Summary
In Cotten v. McClenahan, 85 N.C. 258, it was said: "There is no stay to the statute until there has been an allotment of the homestead, and then only to the enforcement of the liens of docketed judgments upon the interest in reversion.
Summary of this case from Kirkwood v. PedenOpinion
(October Term, 1881.)
Infant Defendants — Process — Signing Judgment — Subrogation — Judgment by Fraud — Bill of Review — Newly Discovered Evidence.
1. A judgment will not be vacated because some of a number of infant defendants united in interest, appeared only by a guardian ad litem, appointed without process previously served on such infants. (See C. C. P., § 59, for present practice.)
2. The act requiring the signature of a judge to authenticate his judgments and decrees is directory only, and such signature is not essential to their validity.

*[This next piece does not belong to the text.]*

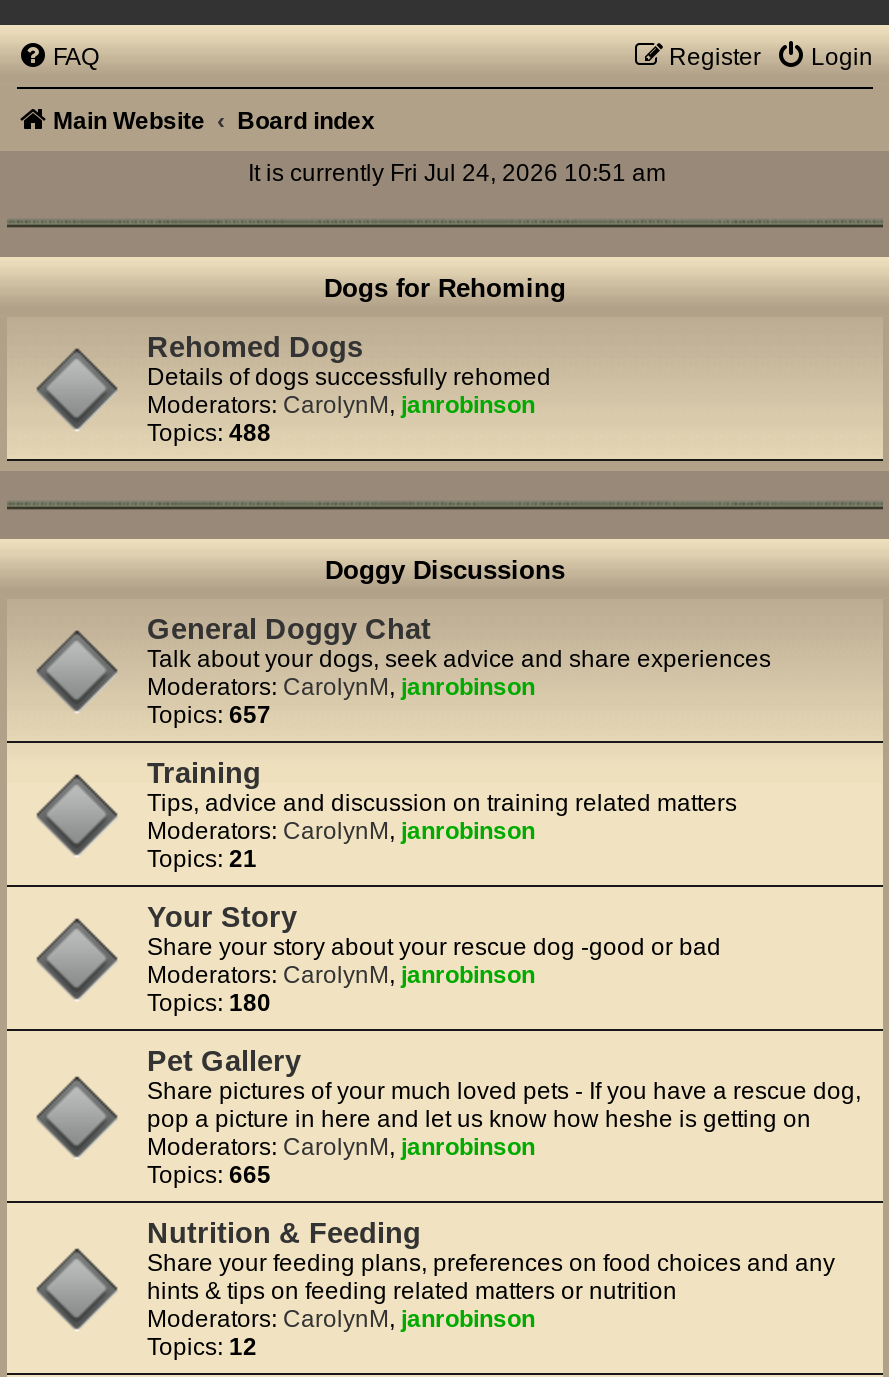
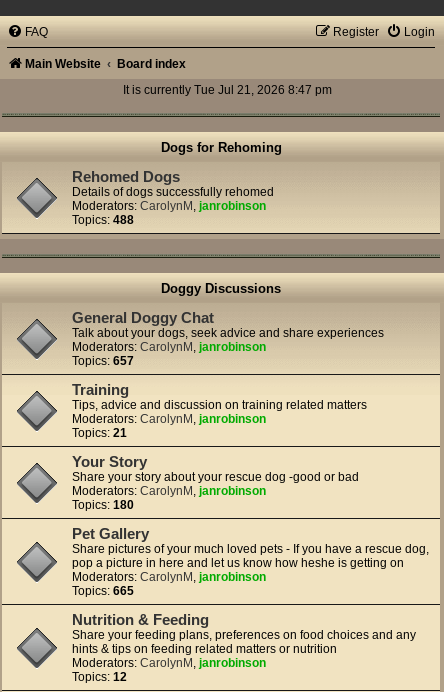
- It is currently Fri Jul 24, 2026 10:51 am
+ It is currently Tue Jul 21, 2026 8:47 pm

3. Where a surety, upon the conveyance of land by his principal to indemnify him against his contingent liabilities, substitutes his own note for that of his principal, the original liability remains undischarged, and the creditor is entitled to avail himself of the security, which he may enforce whether the surety is or is not damnified.
4. A successful plaintiff cannot be made to forego the advantages of his victory because his opponent, defending in a representative capacity has fraudulently omitted to set up an available defense, if such failure was not the result of collusion with the plaintiff.
5. To entitle a party to the revision of a judgment on the ground of newly discovered evidence, the evidence must not be merely cumulative, nor such as ordinary diligence would have discovered in time for the first trial, nor then in the possession of the counsel or agent of the party.
6. Under the present practice it is not necessary to obtain leave of the court in order to bring an action in the nature of a bill of review.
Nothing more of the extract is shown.